Event video has often not been used effectively. It’s considered to be expensive without providing much return on that investment. Here are some common mistakes.
Thinking that event video is primarily for the archives.
Too often the raw video ends up in someone’s office drawer. There is little thought about how to use the material once it is recorded.
Not doing a highlight tape
At the very minimum, there should be a highlight video addressing the various themes of an event. If there are well-known speakers from within your community, they should be included and the highlights placed on your video platforms.
But more importantly you should get out of the thought pattern that event video is primarily for the record. In fact, it’s an opportunity to build up your video resources for future projects.
Not recognizing the resources in the room
Sometimes conference/event videos focus entirely on the podium. But there may be many people attending the event that are worth getting on video. For example customer testimonials or comments from experts about your organization.
Not thinking past the podium.
In many events, there are lots of networking and social events that are worth capturing. It adds color and a strong human component.
Assuming that it is only a technical job
While covering an event requires a good deal of technical knowledge once you start going beyond the podium, the production company you hire should be good story tellers. Take a look at their corporate videos. Are they effective story tellers through graphics, interviews and images.

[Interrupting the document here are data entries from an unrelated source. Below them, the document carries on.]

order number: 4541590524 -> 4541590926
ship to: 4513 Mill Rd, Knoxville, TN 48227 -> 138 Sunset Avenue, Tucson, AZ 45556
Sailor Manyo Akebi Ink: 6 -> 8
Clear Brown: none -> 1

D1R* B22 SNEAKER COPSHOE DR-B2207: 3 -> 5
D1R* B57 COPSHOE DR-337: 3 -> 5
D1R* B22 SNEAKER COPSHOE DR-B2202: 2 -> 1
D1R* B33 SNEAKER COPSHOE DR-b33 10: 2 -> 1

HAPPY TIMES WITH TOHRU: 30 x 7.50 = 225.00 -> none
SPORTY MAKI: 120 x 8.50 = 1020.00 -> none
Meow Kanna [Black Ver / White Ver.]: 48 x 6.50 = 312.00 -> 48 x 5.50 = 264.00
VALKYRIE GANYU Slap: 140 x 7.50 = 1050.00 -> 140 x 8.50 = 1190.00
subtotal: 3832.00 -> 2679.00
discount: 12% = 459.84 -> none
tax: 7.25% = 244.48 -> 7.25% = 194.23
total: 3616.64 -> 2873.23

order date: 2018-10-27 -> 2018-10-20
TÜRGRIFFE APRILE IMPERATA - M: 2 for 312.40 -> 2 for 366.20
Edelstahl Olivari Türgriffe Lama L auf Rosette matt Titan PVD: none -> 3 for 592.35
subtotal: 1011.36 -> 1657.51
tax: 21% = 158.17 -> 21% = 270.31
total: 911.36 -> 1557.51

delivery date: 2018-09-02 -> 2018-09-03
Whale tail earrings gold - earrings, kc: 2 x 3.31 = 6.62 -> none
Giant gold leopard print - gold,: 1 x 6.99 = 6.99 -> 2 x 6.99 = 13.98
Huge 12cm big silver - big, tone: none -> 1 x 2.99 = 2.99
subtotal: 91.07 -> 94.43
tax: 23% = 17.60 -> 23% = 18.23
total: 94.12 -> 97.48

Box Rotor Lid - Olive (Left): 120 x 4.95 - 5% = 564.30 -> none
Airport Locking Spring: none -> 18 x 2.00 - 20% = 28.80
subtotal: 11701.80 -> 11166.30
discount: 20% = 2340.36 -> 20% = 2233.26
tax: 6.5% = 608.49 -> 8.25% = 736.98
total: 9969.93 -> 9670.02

Not recognizing your target audience
The target audience for your corporate event may be different from the target audience for the videos. For example, a conference may be about bringing together experts and fellow workers to network, but the overall video may be more about how the organization functions. Each have different audiences.
Thinking it is too expensive
Video can be expensive and if you think only in terms of having an archive of the event, it probably is. But if you approach it as video resources, it can be quite inexpensive compared to developing the same resources from scratch.